In the copy, include every record below exactly as it appears, but no pictures.

[DATASET EXCERPTS Boundary: Start]

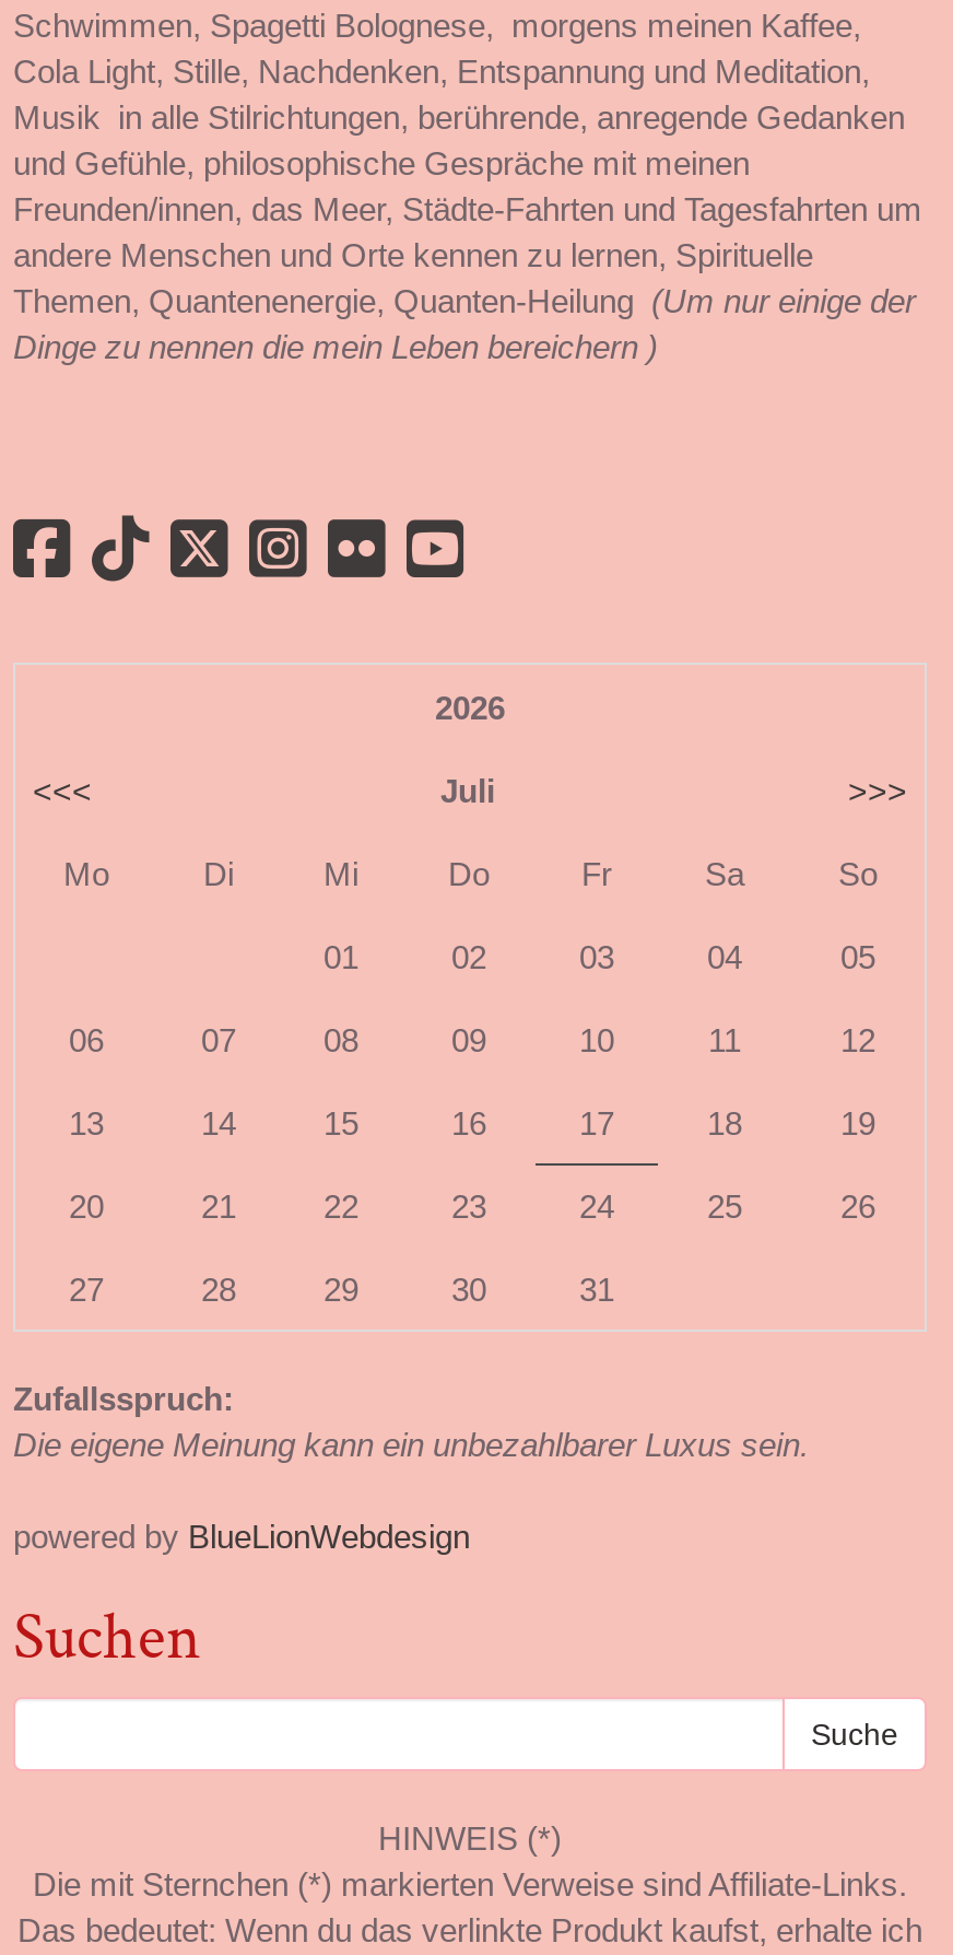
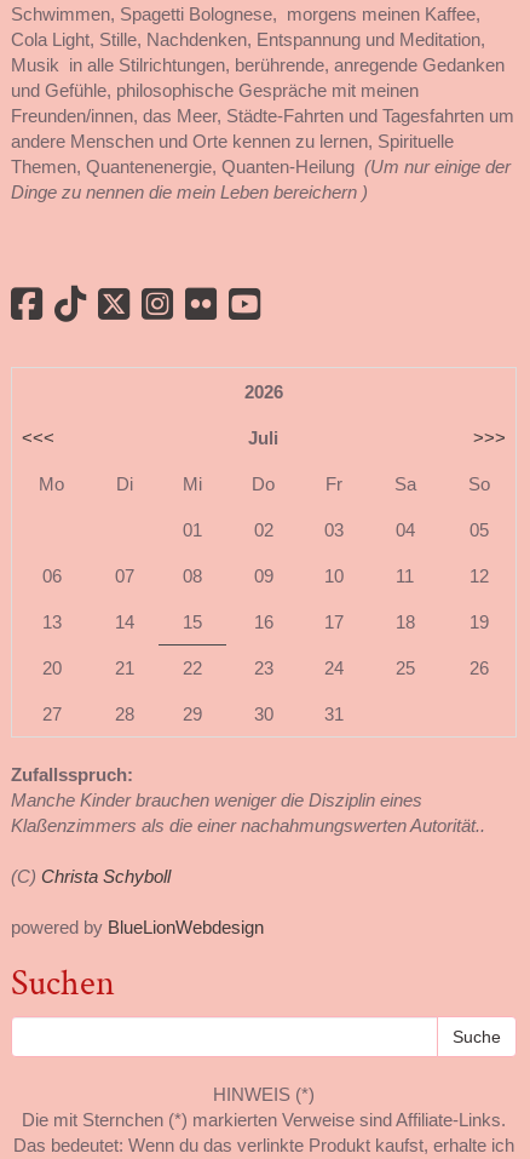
[13,1426,809,1464] Die eigene Meinung kann ein unbezahlbarer Luxus sein. -> [11,790,485,887] Manche Kinder brauchen weniger die Disziplin eines | Klaßenzimmers als die einer nachahmungswerten Autorität.. | (C) Christa Schyboll

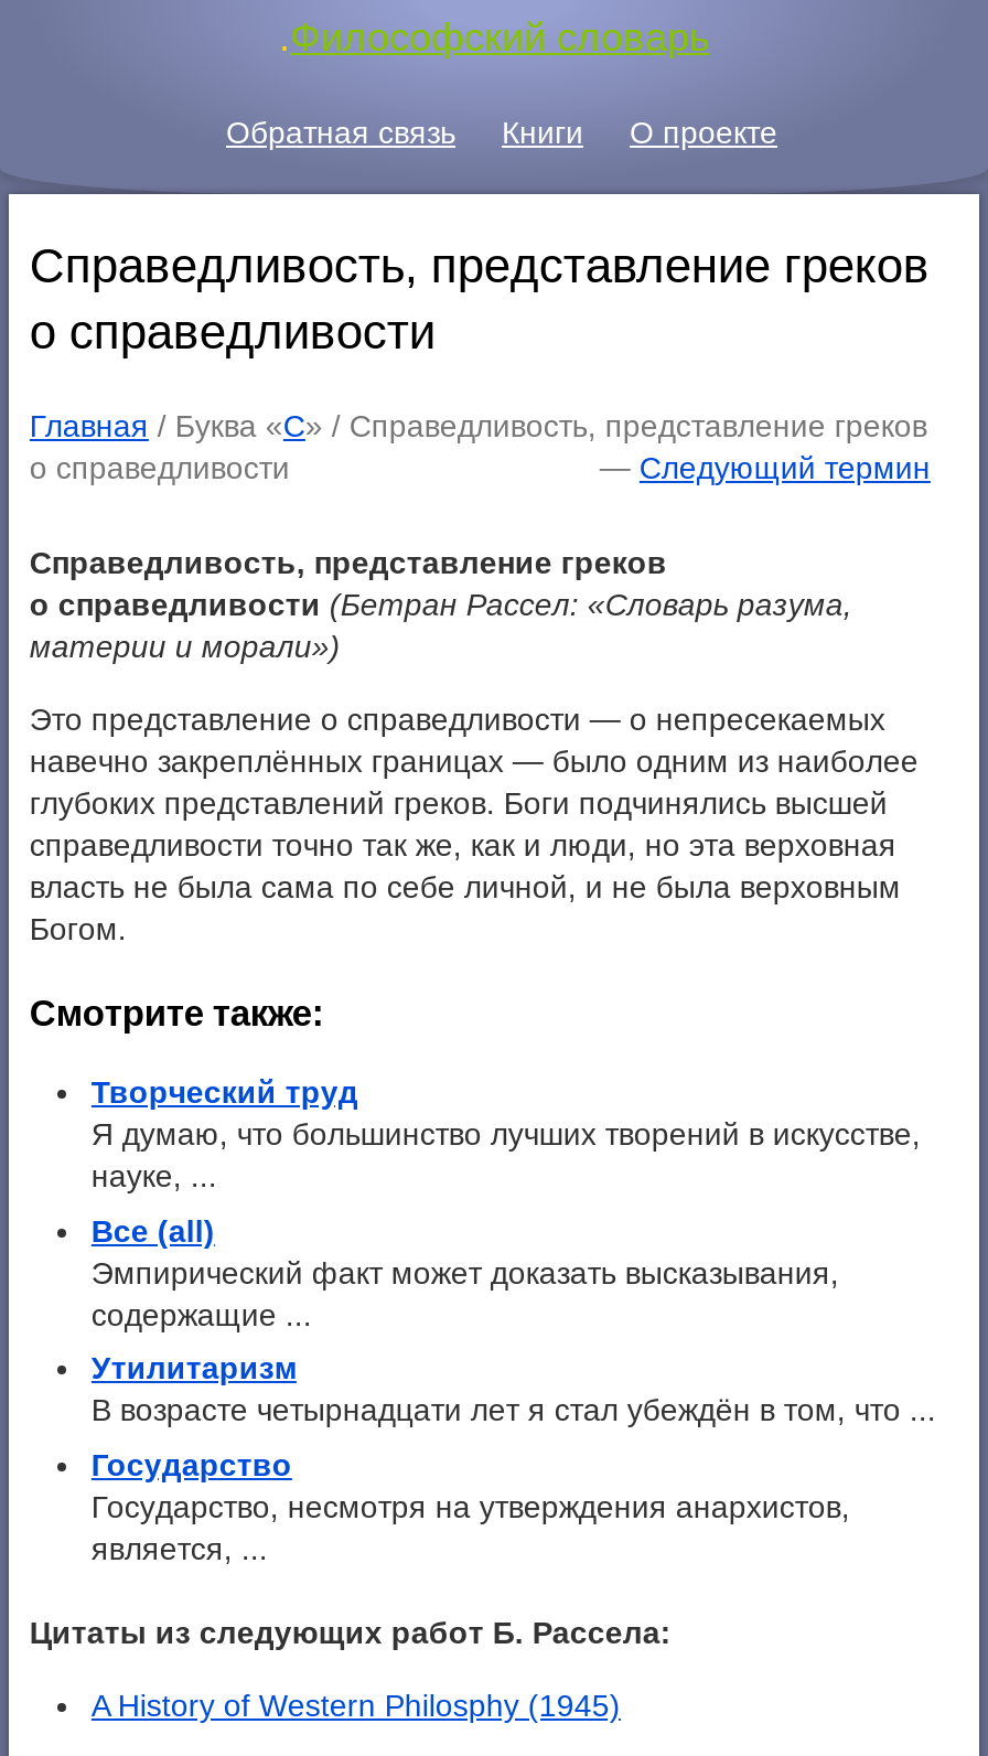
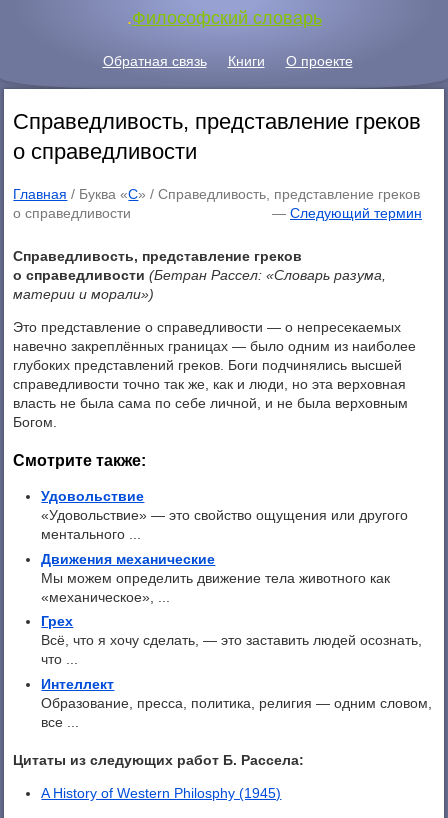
[91,1074,921,1193] Творческий труд | Я думаю, что большинство лучших творений в искусстве, | науке, ... -> [41,488,408,542] Удовольствие | «Удовольствие» — это свойство ощущения или другого | ментального ...
[91,1212,839,1332] Все (all) | Эмпирический факт может доказать высказывания, | содержащие ... -> [41,551,390,605] Движения механические | Мы можем определить движение тела животного как | «механическое», ...
[91,1351,936,1428] Утилитаризм | В возрасте четырнадцати лет я стал убеждён в том, что ... -> [41,613,422,667] Грех | Всё, что я хочу сделать, — это заставить людей осознать, | что ...
[91,1447,850,1566] Государство | Государство, несмотря на утверждения анархистов, | является, ... -> [41,676,432,730] Интеллект | Образование, пресса, политика, религия — одним словом, | все ...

[DATASET EXCERPTS Boundary: End]

— EXERCISE RESPONSE —
[13,1426,809,1464] Die eigene Meinung kann ein unbezahlbarer Luxus sein. -> [11,790,485,887] Manche Kinder brauchen weniger die Disziplin eines | Klaßenzimmers als die einer nachahmungswerten Autorität.. | (C) Christa Schyboll

[91,1074,921,1193] Творческий труд | Я думаю, что большинство лучших творений в искусстве, | науке, ... -> [41,488,408,542] Удовольствие | «Удовольствие» — это свойство ощущения или другого | ментального ...
[91,1212,839,1332] Все (all) | Эмпирический факт может доказать высказывания, | содержащие ... -> [41,551,390,605] Движения механические | Мы можем определить движение тела животного как | «механическое», ...
[91,1351,936,1428] Утилитаризм | В возрасте четырнадцати лет я стал убеждён в том, что ... -> [41,613,422,667] Грех | Всё, что я хочу сделать, — это заставить людей осознать, | что ...
[91,1447,850,1566] Государство | Государство, несмотря на утверждения анархистов, | является, ... -> [41,676,432,730] Интеллект | Образование, пресса, политика, религия — одним словом, | все ...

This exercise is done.